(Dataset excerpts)
[Start of section]
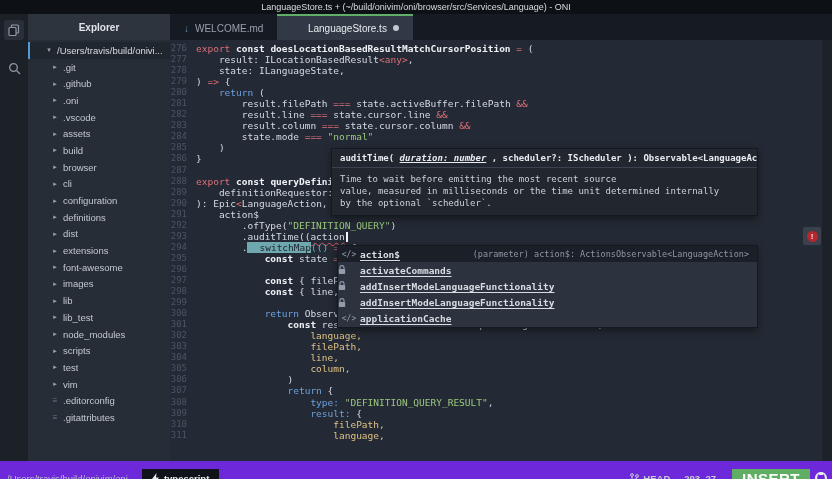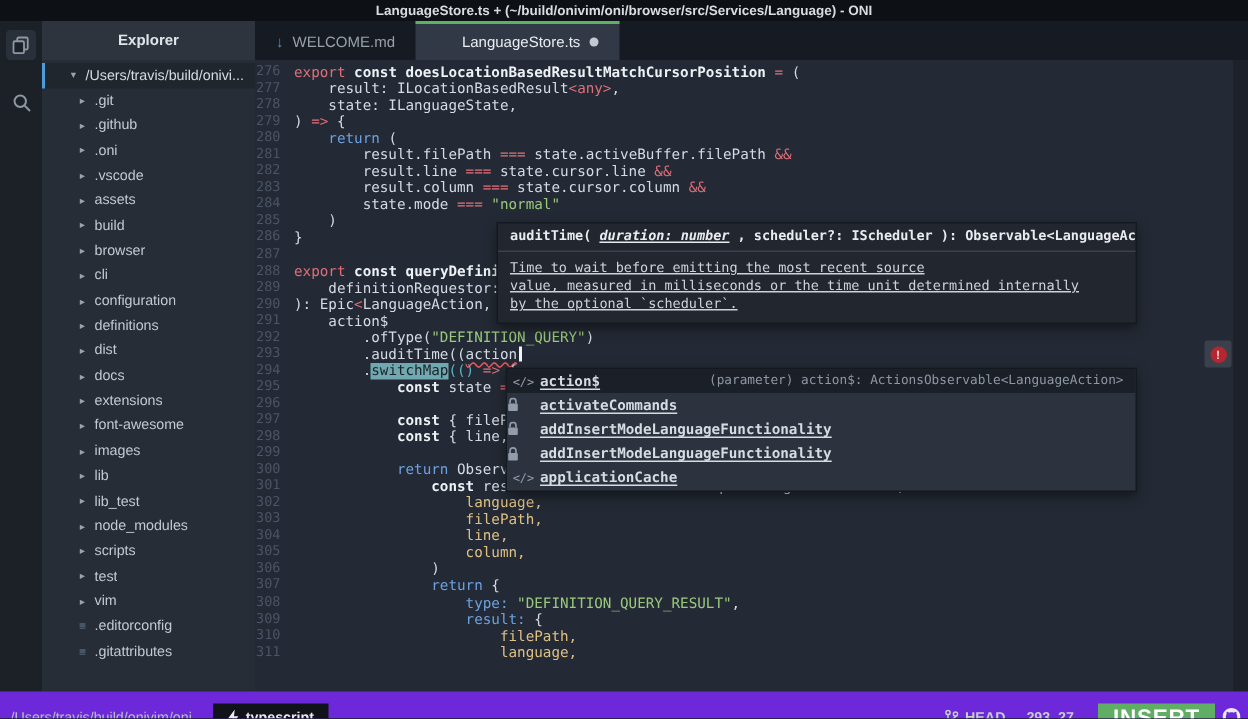--- a/index.html
+++ b/index.html
@@ -9,7 +9,7 @@
 
   
   .titlebar { position:absolute; left:0; top:0; width:832px; height:14px;
-              background:#0d1014; color:#d9dde2; font-size:9px; font-weight:bold;
+              background:#0d1014; color:#d9dde2; font-size:9px; font-weight:normal;
               display:flex; align-items:center; justify-content:center; }
 
   

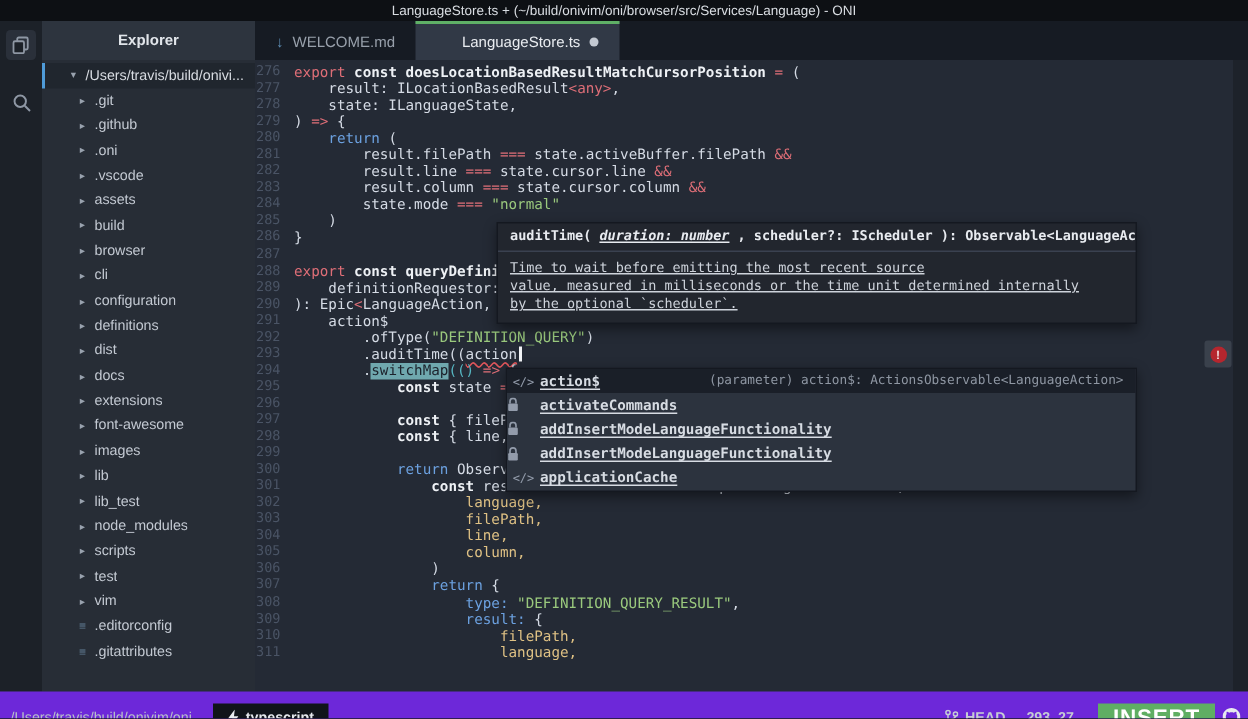--- a/index.html
+++ b/index.html
@@ -82,7 +82,7 @@
               border-bottom:1px solid #3a4150; white-space:nowrap; overflow:hidden; }
   .tt-param { font-style:italic; text-decoration:underline; }
   .tt-body { padding:5px 8px 6px 8px; font-size:9px; color:#ced3db; }
-  .tt-body div { line-height:12px; white-space:nowrap;text-decoration:underline; }
+  .tt-body div { line-height:12px; white-space:nowrap; }
 
   
   .popup { position:absolute; left:337px; top:245px; width:421px; background:#2c333e;

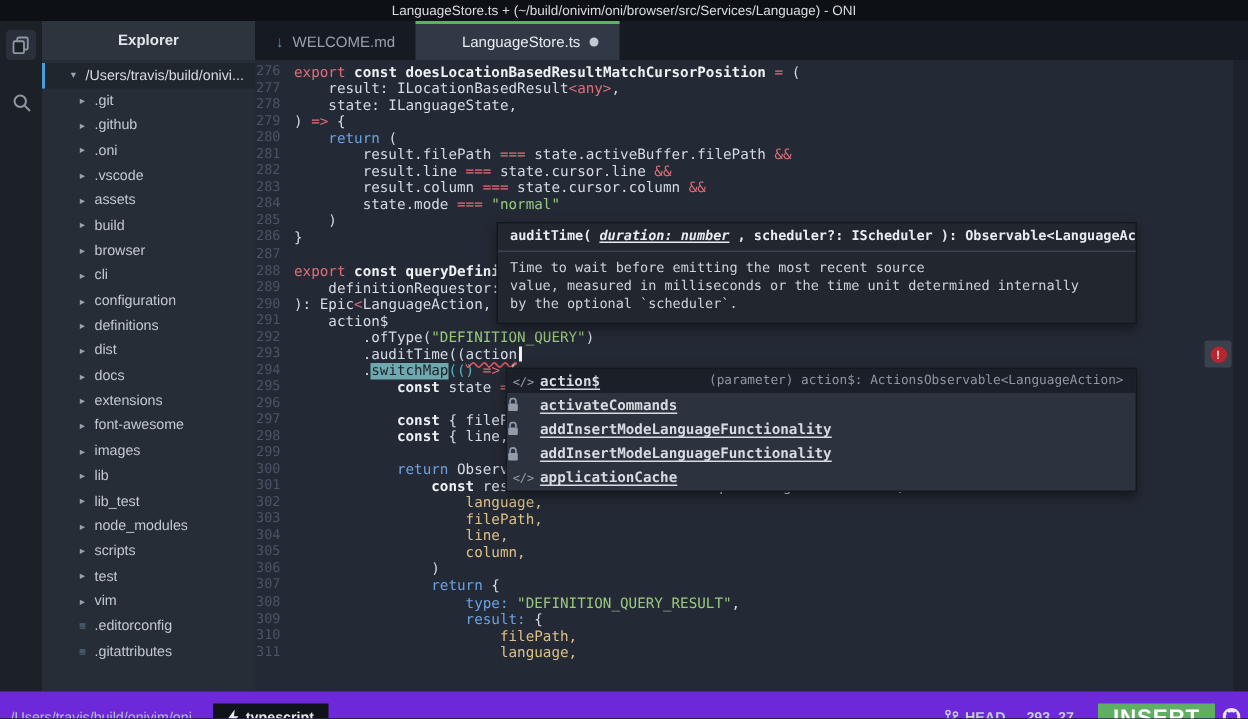--- a/index.html
+++ b/index.html
@@ -190,10 +190,6 @@
         <div class="tree-row tree-child">
           <span class="arrow">▸</span>
           <span class="tree-label">dist</span>
-        </div>
-        <div class="tree-row tree-child">
-          <span class="arrow">▸</span>
-          <span class="tree-label">docs</span>
         </div>
         <div class="tree-row tree-child">
           <span class="arrow">▸</span>

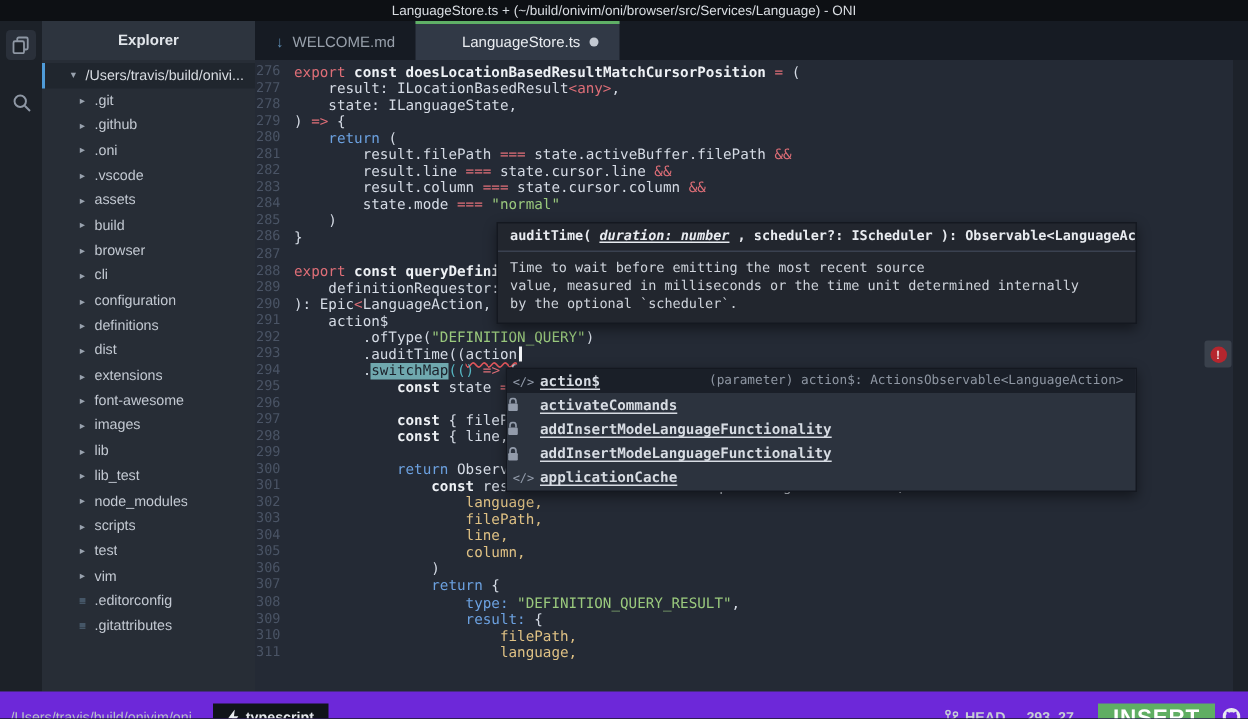--- a/index.html
+++ b/index.html
@@ -62,7 +62,7 @@
   .sg-y { color:#dfc184; }
   .sg-t { color:#56b6c2; }
   .sg-e { color:#d5dbe5; text-decoration:underline wavy #e0555a 1px; text-underline-offset:2px; }
-  .sg-hl { background:#6fa8ae; color:#1c222b; }
+  .sg-hl { background:#6fa8ae; color:#1c222b;padding-left:12px; }
   .cursor { display:inline-block; width:2px; height:10px; background:#f0f2f5;
             vertical-align:middle; margin-left:1px; }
[End of section]
WHAT THE TASK ASKS ->
An exact reproduction of the data above is required, with every picture removed.

YOUR SOLUTION ->
--- a/index.html
+++ b/index.html
@@ -9,7 +9,7 @@
 
   
   .titlebar { position:absolute; left:0; top:0; width:832px; height:14px;
-              background:#0d1014; color:#d9dde2; font-size:9px; font-weight:bold;
+              background:#0d1014; color:#d9dde2; font-size:9px; font-weight:normal;
               display:flex; align-items:center; justify-content:center; }
 
   

--- a/index.html
+++ b/index.html
@@ -82,7 +82,7 @@
               border-bottom:1px solid #3a4150; white-space:nowrap; overflow:hidden; }
   .tt-param { font-style:italic; text-decoration:underline; }
   .tt-body { padding:5px 8px 6px 8px; font-size:9px; color:#ced3db; }
-  .tt-body div { line-height:12px; white-space:nowrap;text-decoration:underline; }
+  .tt-body div { line-height:12px; white-space:nowrap; }
 
   
   .popup { position:absolute; left:337px; top:245px; width:421px; background:#2c333e;

--- a/index.html
+++ b/index.html
@@ -190,10 +190,6 @@
         <div class="tree-row tree-child">
           <span class="arrow">▸</span>
           <span class="tree-label">dist</span>
-        </div>
-        <div class="tree-row tree-child">
-          <span class="arrow">▸</span>
-          <span class="tree-label">docs</span>
         </div>
         <div class="tree-row tree-child">
           <span class="arrow">▸</span>

--- a/index.html
+++ b/index.html
@@ -62,7 +62,7 @@
   .sg-y { color:#dfc184; }
   .sg-t { color:#56b6c2; }
   .sg-e { color:#d5dbe5; text-decoration:underline wavy #e0555a 1px; text-underline-offset:2px; }
-  .sg-hl { background:#6fa8ae; color:#1c222b; }
+  .sg-hl { background:#6fa8ae; color:#1c222b;padding-left:12px; }
   .cursor { display:inline-block; width:2px; height:10px; background:#f0f2f5;
             vertical-align:middle; margin-left:1px; }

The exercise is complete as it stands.